Pires Veloso defende uma cultura de valores e de ética. "Há uma inversão que não compreendo desses valores e dessa ética. Não aceito a actuação de dirigentes como, por exemplo, o Presidente da República, que já há pelo menos dois anos, como economista, tinha obrigação de saber em que estado estava o país, as finanças e a economia. Tinha obrigação moral e não só de dizer ao país em que estado estavam as coisas", defendeu o general com a coragem que se lhe reconhece.
Pires Veloso lamentou a existência de "um gangue que tomou conta do país. Tire-se o gangue, tendo-se juízo, pensando no que pode acontecer. E ponha-se os mais ricos a contribuir para acabar a crise. Porque neste momento não se vai aos mais poderosos".
O general deu como exemplo o salário do administrador executivo da Electricidade de Portugal (EDP) para sublinhar que "este Governo deve atender a privilégios que determinadas classes têm".
"Não compreendo como António Mexia recebe 600 mil euros e há gente na miséria sem ter que dar de comer aos filhos. Bem pode vir Eduardo Catroga dizer que é legal e que os accionistas é que querem, mas isto não pode ser assim. Há um encobrimento de situação de favores aos mais poderosos que é intolerável. E se o povo percebe isso reage de certeza", disse.
Para Pires Veloso, "se as leis permitem um caso como o Mexia, então é preciso outro 25 de Abril para mudar as leis", considerando que isto contribui para "a tal mentira institucionalizada que não deixa que as coisas tenham a pureza que deviam ter".
Casos como este, que envolvem salários que "são um insulto a um povo inteiro, que tem os filhos com fome", fazem, na opinião do militar, com que em termos sociais a situação seja hoje pior, mesmo, do que antes do 25 de Abril: "Na altura havia um certo pudor nos gastos e agora não: gaste-se à vontade que o dinheiro há de vir".

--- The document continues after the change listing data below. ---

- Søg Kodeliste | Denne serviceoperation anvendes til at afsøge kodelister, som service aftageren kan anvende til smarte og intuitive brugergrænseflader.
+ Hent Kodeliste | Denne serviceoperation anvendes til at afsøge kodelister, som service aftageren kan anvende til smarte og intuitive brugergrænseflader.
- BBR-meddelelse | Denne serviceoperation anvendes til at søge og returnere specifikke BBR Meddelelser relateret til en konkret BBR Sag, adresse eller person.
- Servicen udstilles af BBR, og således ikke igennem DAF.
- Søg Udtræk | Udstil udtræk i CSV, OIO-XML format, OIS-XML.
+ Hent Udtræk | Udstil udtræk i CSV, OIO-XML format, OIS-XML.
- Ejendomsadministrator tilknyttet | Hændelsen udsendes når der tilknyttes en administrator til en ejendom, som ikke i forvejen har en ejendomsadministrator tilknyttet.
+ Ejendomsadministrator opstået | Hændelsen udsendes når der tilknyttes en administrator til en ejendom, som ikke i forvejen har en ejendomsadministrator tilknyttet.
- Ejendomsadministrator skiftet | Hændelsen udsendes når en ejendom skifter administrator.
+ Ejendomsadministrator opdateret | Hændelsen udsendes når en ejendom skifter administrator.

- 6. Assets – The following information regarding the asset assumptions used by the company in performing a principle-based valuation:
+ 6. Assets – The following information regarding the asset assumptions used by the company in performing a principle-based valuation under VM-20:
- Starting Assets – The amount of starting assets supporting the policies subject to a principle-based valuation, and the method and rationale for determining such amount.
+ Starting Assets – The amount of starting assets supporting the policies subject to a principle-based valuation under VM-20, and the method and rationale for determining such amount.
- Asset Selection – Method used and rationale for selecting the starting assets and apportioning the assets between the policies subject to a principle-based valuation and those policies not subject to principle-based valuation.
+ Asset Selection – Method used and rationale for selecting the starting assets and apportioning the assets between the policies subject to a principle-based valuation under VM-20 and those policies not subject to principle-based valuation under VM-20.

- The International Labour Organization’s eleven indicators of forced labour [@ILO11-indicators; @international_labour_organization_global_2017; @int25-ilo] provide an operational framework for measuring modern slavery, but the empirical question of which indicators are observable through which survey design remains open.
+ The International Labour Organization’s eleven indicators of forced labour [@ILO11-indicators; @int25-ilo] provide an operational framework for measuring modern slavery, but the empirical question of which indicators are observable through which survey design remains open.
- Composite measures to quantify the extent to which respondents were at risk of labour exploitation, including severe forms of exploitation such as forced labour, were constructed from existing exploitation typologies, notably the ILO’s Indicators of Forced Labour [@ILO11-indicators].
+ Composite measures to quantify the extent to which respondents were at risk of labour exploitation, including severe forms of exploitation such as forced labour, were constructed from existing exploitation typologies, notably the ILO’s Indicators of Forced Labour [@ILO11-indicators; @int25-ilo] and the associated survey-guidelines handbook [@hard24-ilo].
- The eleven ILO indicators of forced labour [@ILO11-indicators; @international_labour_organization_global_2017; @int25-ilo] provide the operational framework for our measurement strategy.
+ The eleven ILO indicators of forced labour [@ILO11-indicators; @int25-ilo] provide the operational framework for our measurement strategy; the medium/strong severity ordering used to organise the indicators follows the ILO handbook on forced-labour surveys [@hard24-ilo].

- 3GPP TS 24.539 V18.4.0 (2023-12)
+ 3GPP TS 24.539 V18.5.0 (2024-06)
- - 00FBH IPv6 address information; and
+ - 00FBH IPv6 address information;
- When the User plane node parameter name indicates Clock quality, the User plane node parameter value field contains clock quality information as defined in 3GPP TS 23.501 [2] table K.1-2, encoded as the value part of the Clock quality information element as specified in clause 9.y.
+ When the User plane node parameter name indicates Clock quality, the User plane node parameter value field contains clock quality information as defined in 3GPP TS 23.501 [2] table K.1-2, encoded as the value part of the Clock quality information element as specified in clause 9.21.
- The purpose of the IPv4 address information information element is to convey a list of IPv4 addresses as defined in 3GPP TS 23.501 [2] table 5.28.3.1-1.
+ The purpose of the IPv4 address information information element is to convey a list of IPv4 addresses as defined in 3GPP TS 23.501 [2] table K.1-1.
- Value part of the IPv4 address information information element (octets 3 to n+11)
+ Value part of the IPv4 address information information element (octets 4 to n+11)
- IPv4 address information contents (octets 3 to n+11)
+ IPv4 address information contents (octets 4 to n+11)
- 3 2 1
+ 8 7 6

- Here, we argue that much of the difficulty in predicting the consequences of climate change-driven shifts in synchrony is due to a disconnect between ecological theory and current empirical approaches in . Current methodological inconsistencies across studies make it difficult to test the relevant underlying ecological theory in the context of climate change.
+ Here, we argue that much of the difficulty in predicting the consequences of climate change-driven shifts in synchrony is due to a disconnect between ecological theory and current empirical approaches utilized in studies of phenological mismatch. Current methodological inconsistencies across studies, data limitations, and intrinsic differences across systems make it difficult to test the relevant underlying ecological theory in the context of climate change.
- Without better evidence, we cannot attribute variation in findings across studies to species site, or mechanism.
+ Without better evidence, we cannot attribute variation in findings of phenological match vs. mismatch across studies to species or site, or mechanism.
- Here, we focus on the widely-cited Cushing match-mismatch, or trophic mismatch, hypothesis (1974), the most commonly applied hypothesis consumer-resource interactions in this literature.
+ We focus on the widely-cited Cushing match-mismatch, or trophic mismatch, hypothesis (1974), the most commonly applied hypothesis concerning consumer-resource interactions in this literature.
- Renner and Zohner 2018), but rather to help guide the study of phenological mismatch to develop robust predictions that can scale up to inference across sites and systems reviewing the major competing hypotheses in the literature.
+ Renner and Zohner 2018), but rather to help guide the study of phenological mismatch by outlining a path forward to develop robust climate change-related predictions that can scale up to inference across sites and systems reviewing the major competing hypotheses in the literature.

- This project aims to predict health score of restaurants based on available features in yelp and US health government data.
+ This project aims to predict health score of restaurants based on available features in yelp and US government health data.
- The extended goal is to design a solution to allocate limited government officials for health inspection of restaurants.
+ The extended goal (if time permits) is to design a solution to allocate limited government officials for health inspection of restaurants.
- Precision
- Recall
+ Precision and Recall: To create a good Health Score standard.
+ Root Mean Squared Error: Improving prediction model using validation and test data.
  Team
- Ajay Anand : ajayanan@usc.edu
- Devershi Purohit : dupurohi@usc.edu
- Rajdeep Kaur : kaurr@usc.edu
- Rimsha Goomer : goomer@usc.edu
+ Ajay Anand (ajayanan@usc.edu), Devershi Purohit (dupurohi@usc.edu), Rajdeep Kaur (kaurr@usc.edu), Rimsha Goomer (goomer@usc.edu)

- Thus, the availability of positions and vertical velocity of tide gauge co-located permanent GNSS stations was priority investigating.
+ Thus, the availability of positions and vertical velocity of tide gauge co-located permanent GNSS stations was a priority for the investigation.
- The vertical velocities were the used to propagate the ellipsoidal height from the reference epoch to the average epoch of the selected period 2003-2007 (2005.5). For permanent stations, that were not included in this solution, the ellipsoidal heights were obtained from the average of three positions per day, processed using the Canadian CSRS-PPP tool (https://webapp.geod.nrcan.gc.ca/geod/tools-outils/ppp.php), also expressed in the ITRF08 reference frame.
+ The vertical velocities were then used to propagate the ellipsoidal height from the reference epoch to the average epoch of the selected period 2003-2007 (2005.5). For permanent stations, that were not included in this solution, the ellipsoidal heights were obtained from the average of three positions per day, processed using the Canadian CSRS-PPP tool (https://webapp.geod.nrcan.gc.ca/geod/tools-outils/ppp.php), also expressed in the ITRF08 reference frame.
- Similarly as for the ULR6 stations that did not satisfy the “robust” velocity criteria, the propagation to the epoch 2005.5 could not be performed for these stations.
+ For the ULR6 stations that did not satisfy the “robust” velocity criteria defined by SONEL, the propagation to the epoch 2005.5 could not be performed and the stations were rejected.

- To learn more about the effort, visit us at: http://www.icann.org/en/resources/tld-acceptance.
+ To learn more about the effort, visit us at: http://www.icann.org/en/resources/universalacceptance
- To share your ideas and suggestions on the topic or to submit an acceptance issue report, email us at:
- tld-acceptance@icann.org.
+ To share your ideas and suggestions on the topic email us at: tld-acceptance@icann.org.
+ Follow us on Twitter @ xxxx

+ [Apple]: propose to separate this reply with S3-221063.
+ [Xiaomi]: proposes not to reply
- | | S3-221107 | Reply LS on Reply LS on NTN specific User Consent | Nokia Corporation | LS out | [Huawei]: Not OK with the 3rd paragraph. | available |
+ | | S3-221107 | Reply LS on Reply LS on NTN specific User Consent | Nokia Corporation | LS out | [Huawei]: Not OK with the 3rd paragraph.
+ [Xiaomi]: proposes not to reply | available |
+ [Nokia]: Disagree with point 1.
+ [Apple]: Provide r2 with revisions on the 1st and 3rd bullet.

Quanto ao povo, "assiste passivamente à mentira e ao roubo, por enquanto. Mas se as coisas atingirem um limite que não tolere, é o cabo dos trabalhos e não há quem o sustenha. Porque os cidadãos aguentam, têm paciência, mas quando é demais, cuidado com eles".
"Quando se deu o 25 de Abril de 1974, disseram que havia de haver justiça social, mais igualdade e melhor repartição de bens. Estamos a ver uma inversão do que o 25 de Abril exigia", considerou Pires Veloso, para quem "o primeiro-ministro tem de arrepiar caminho rapidamente".
Passos Coelho "tem de fazer ver que tem de haver justiça, melhor repartição de riqueza e que os poderosos é que têm que entrar com sacrifícios nesta crise", defendeu, apontando a necessidade de rever rapidamente as parcerias público-privadas.
"Julgo que Passos Coelho quer a verdade e é esforçado, mas está num sistema do qual está prisioneiro. O Governo mexe nos mais fracos, vai buscar dinheiro onde não há. E, no entanto, na parte rica e nos poderosos ainda não mexeu. Falta-lhes mais tempo? Não sei. Sei é que tem de mudar as coisas", disse Pires Veloso.